Problem statement: Retype each entry exactly as written, and keep the pictures out of the copy.

· · · · ·

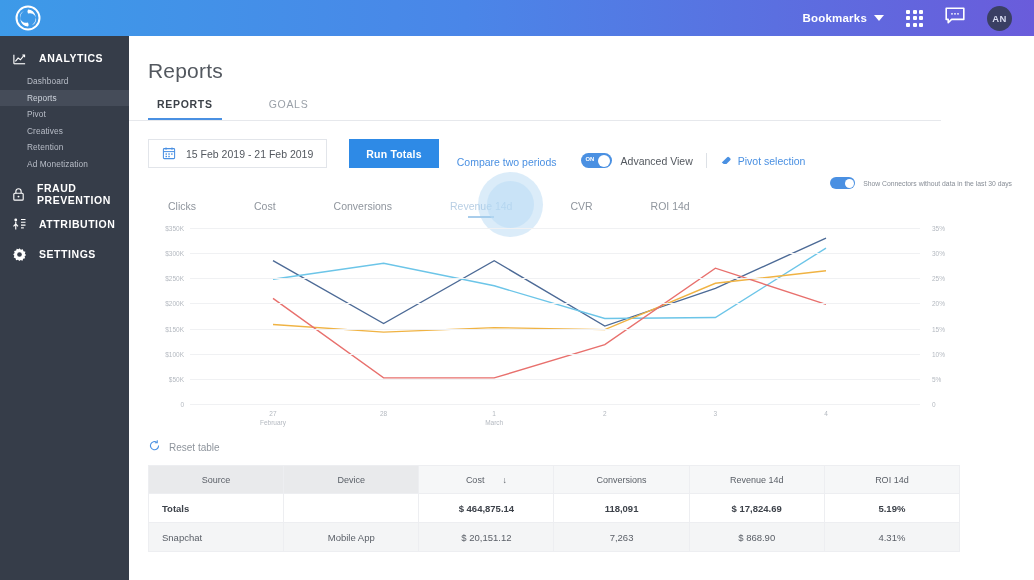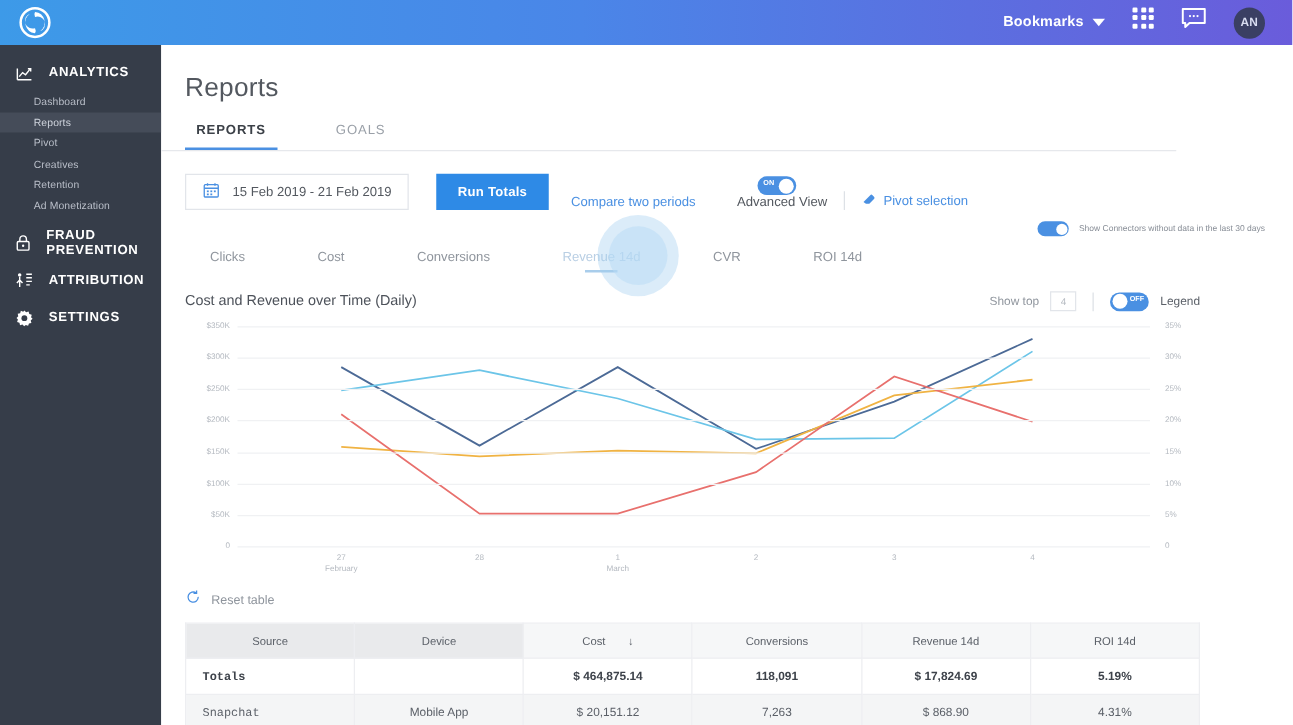--- a/index.html
+++ b/index.html
@@ -19,7 +19,7 @@
   .logo { width: 56px; display: flex; align-items: center; justify-content: center; }
   .logo svg { display: block; }
   .topbar-right {
-    margin-left: auto; display: flex; gap: 22px;
+    margin-left: auto; display: flex; align-items: center; gap: 22px;
     padding-right: 22px; color: #fff;
   }
   .bookmarks { display: flex; align-items: center; gap: 7px;

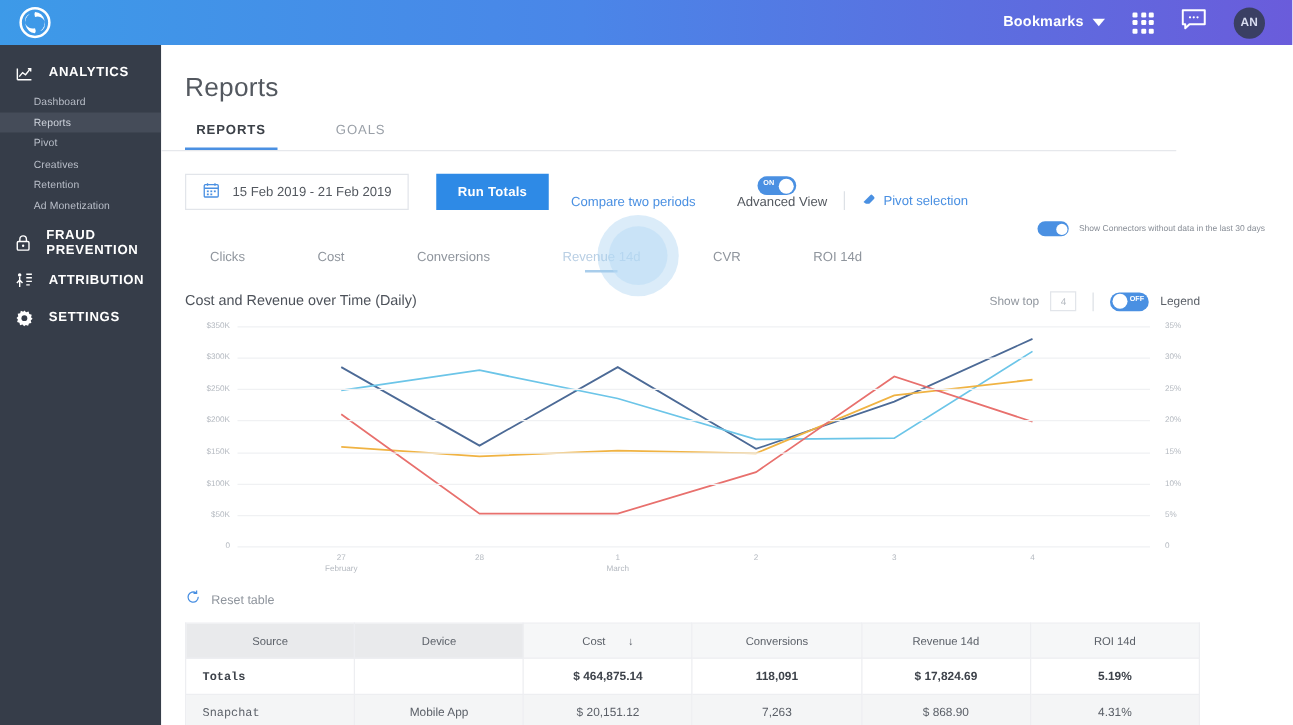--- a/index.html
+++ b/index.html
@@ -322,7 +322,7 @@
 
       <span class="cmp-link">Compare two periods</span>
 
-      <span style="margin-left:24px;display:flex;align-items:center;flex-direction:column;">
+      <span style="margin-left:24px;display:flex;align-items:center;">
         <span class="tg on">
           <span class="tglbl">ON</span>
           <span class="knob"></span>

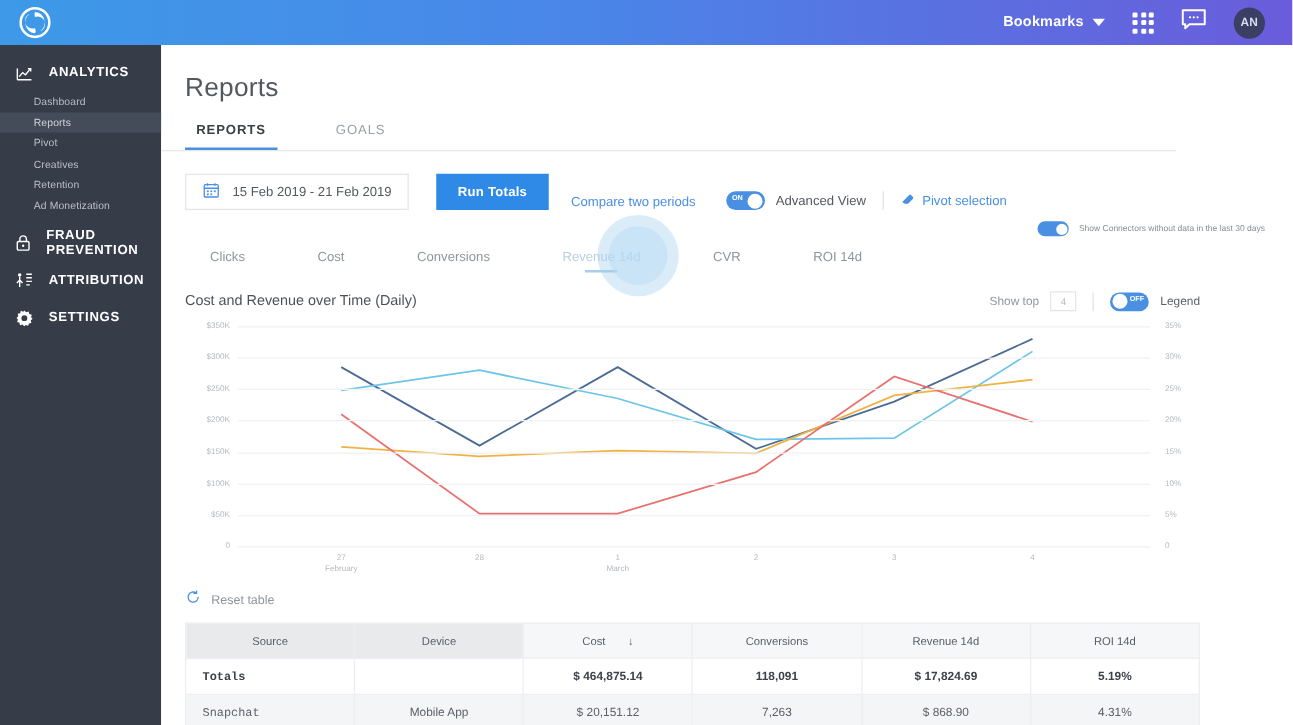--- a/index.html
+++ b/index.html
@@ -373,19 +373,6 @@
     </div>
 
     <div class="chart-card">
-      <div class="chart-head">
-        <span class="chart-title">Cost and Revenue over Time (Daily)</span>
-        <span class="chart-ctrls">
-          <span class="lbl">Show top</span>
-          <span class="topbox">4</span>
-          <span class="divider-v" style="margin:0 4px;"></span>
-          <span class="tg off">
-            <span class="tglbl">OFF</span>
-            <span class="knob"></span>
-          </span>
-          <span class="lbl" style="color:#5b6068;">Legend</span>
-        </span>
-      </div>
 
       <div class="plot-wrap">
 

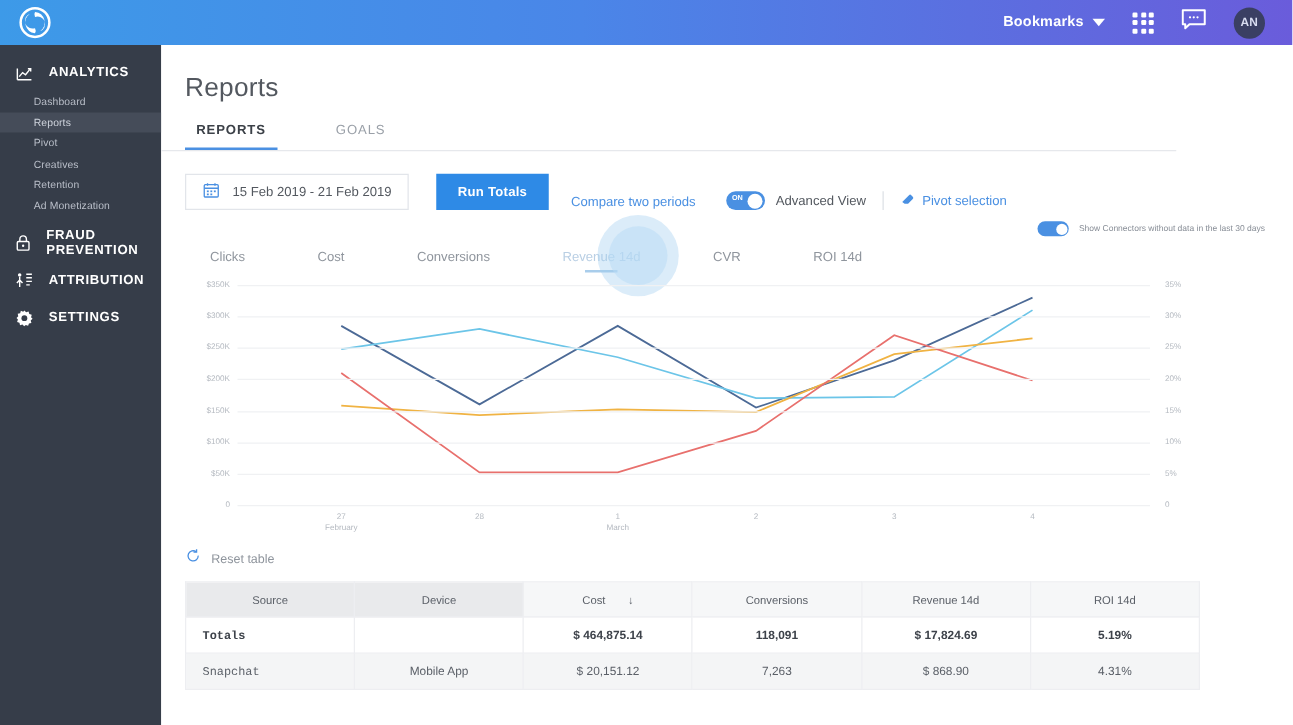--- a/index.html
+++ b/index.html
@@ -164,7 +164,7 @@
     font-size: 9.5px; color: #3d424a; height: 29px; text-align: center;
     border: 1px solid #edeef1;
   }
-  table.rpt td.left { text-align: left; padding-left: 13px; font-family: Liberation Mono, monospace; }
+  table.rpt td.left { text-align: left; padding-left: 13px; }
   table.rpt tr.totals td { font-weight: bold; }
   table.rpt tr.alt td { background: #f4f5f6; color: #5b6068; }
   .sort-arrow { margin-left: 18px; font-size: 9px; }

· · · · ·

Solved problem:
--- a/index.html
+++ b/index.html
@@ -19,7 +19,7 @@
   .logo { width: 56px; display: flex; align-items: center; justify-content: center; }
   .logo svg { display: block; }
   .topbar-right {
-    margin-left: auto; display: flex; gap: 22px;
+    margin-left: auto; display: flex; align-items: center; gap: 22px;
     padding-right: 22px; color: #fff;
   }
   .bookmarks { display: flex; align-items: center; gap: 7px;

--- a/index.html
+++ b/index.html
@@ -322,7 +322,7 @@
 
       <span class="cmp-link">Compare two periods</span>
 
-      <span style="margin-left:24px;display:flex;align-items:center;flex-direction:column;">
+      <span style="margin-left:24px;display:flex;align-items:center;">
         <span class="tg on">
           <span class="tglbl">ON</span>
           <span class="knob"></span>

--- a/index.html
+++ b/index.html
@@ -373,19 +373,6 @@
     </div>
 
     <div class="chart-card">
-      <div class="chart-head">
-        <span class="chart-title">Cost and Revenue over Time (Daily)</span>
-        <span class="chart-ctrls">
-          <span class="lbl">Show top</span>
-          <span class="topbox">4</span>
-          <span class="divider-v" style="margin:0 4px;"></span>
-          <span class="tg off">
-            <span class="tglbl">OFF</span>
-            <span class="knob"></span>
-          </span>
-          <span class="lbl" style="color:#5b6068;">Legend</span>
-        </span>
-      </div>
 
       <div class="plot-wrap">
 

--- a/index.html
+++ b/index.html
@@ -164,7 +164,7 @@
     font-size: 9.5px; color: #3d424a; height: 29px; text-align: center;
     border: 1px solid #edeef1;
   }
-  table.rpt td.left { text-align: left; padding-left: 13px; font-family: Liberation Mono, monospace; }
+  table.rpt td.left { text-align: left; padding-left: 13px; }
   table.rpt tr.totals td { font-weight: bold; }
   table.rpt tr.alt td { background: #f4f5f6; color: #5b6068; }
   .sort-arrow { margin-left: 18px; font-size: 9px; }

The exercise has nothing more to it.